:: TASK DETAILS ::
What lines in the material hold the string "Harold"? Copy out each of them.

:: DATA FOR ANALYSIS ::
_ _ _

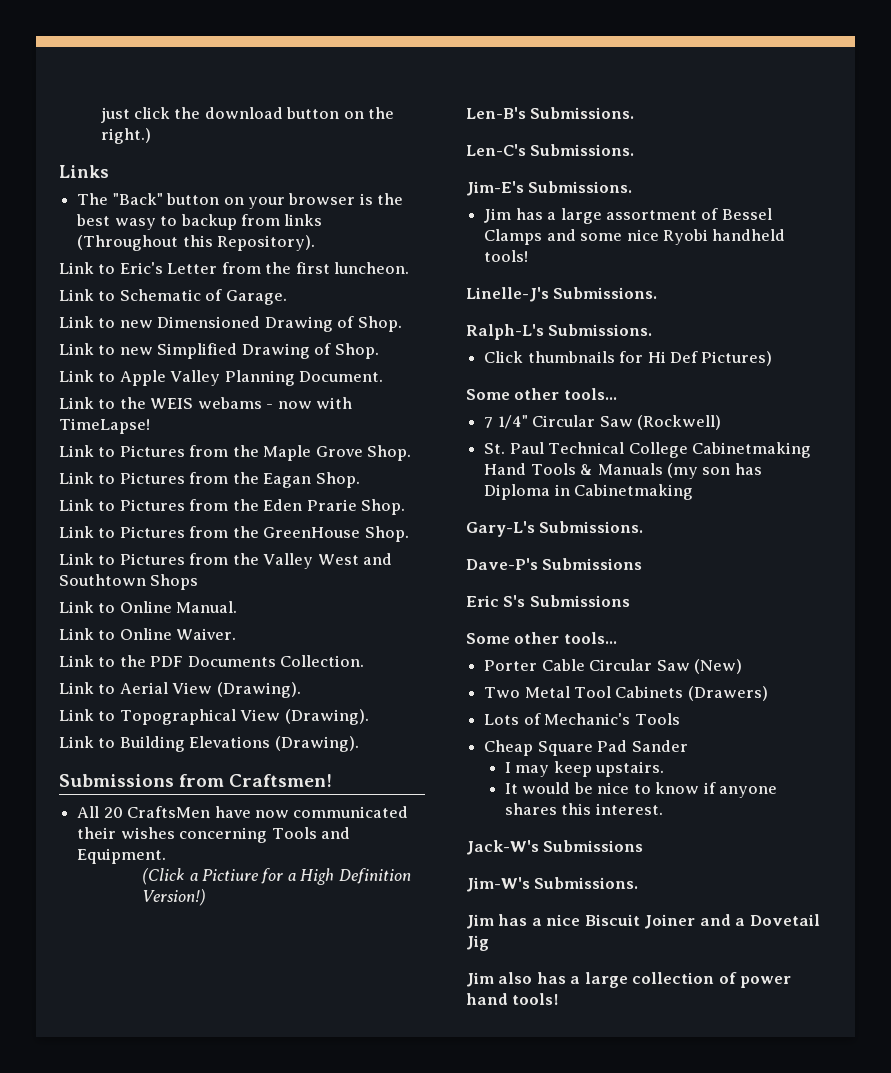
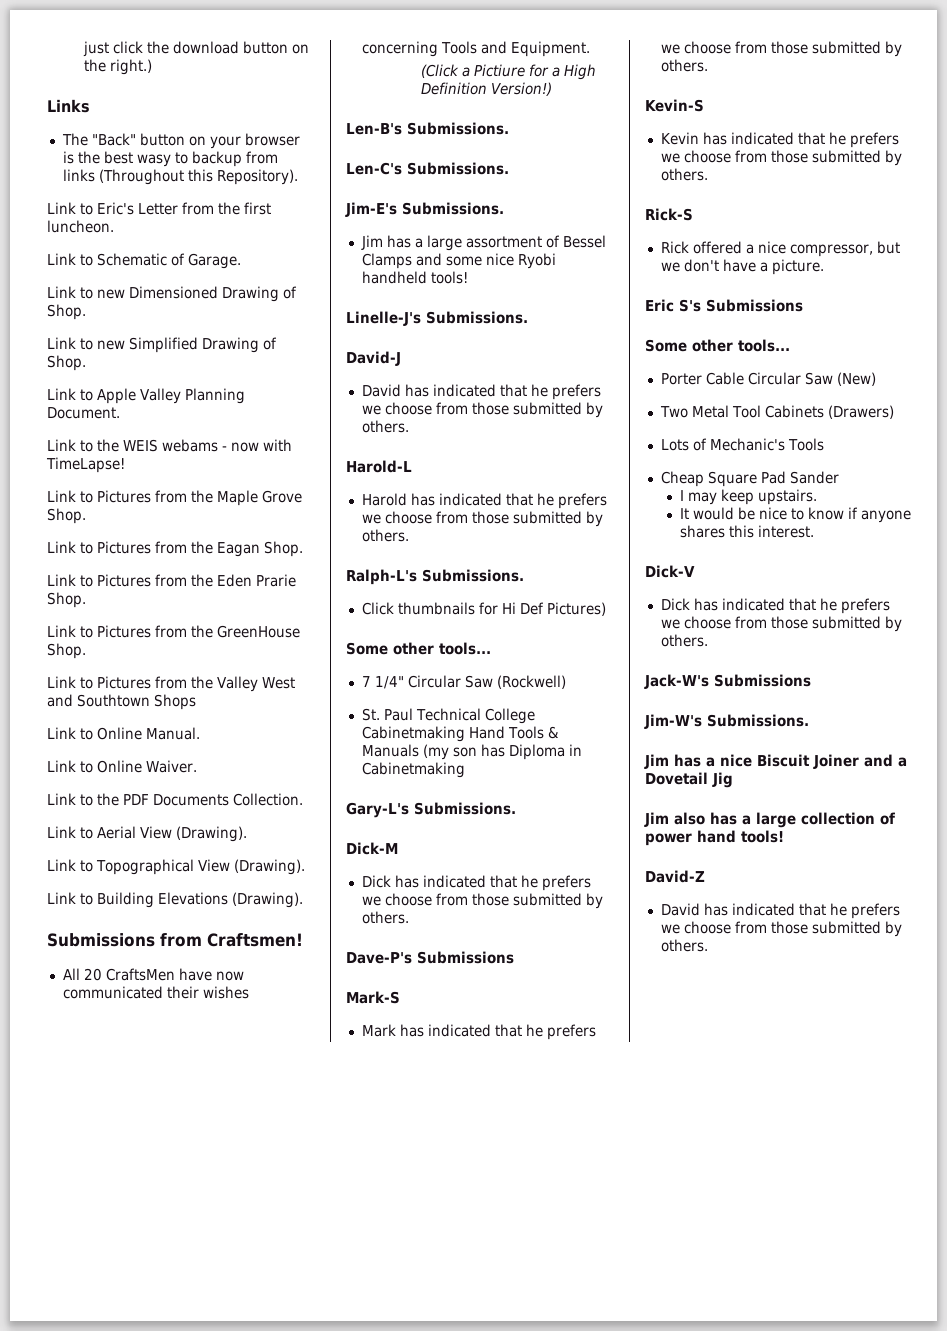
+ David-J
+ David has indicated that he prefers we choose from those submitted by others.
+ Harold-L
+ Harold has indicated that he prefers we choose from those submitted by others.
+ Dick-M
+ Dick has indicated that he prefers we choose from those submitted by others.
  Dave-P's Submissions
+ Mark-S
+ Mark has indicated that he prefers we choose from those submitted by others.
+ Kevin-S
+ Kevin has indicated that he prefers we choose from those submitted by others.
+ Rick-S
+ Rick offered a nice compressor, but we don't have a picture.
+ Dick-V
+ Dick has indicated that he prefers we choose from those submitted by others.
+ David-Z
+ David has indicated that he prefers we choose from those submitted by others.

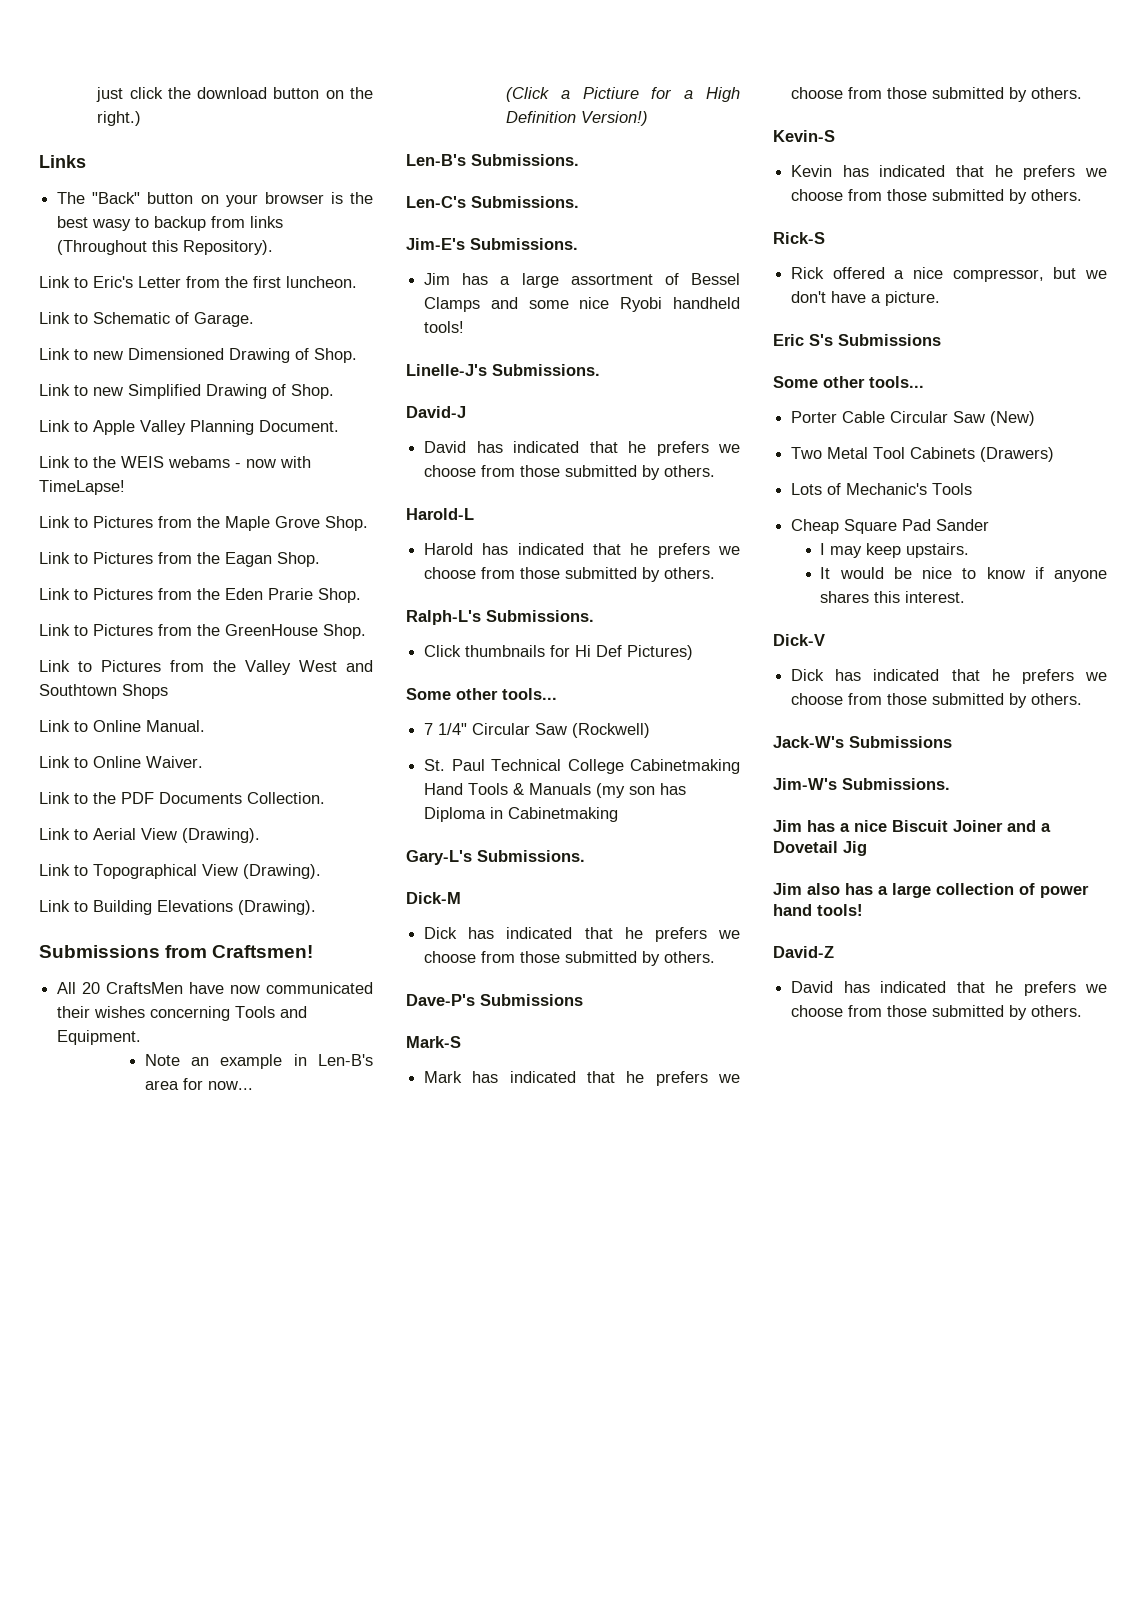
+ Note an example in Len-B's area for now...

_ _ _

:: THE ANSWER ::
+ Harold-L
+ Harold has indicated that he prefers we choose from those submitted by others.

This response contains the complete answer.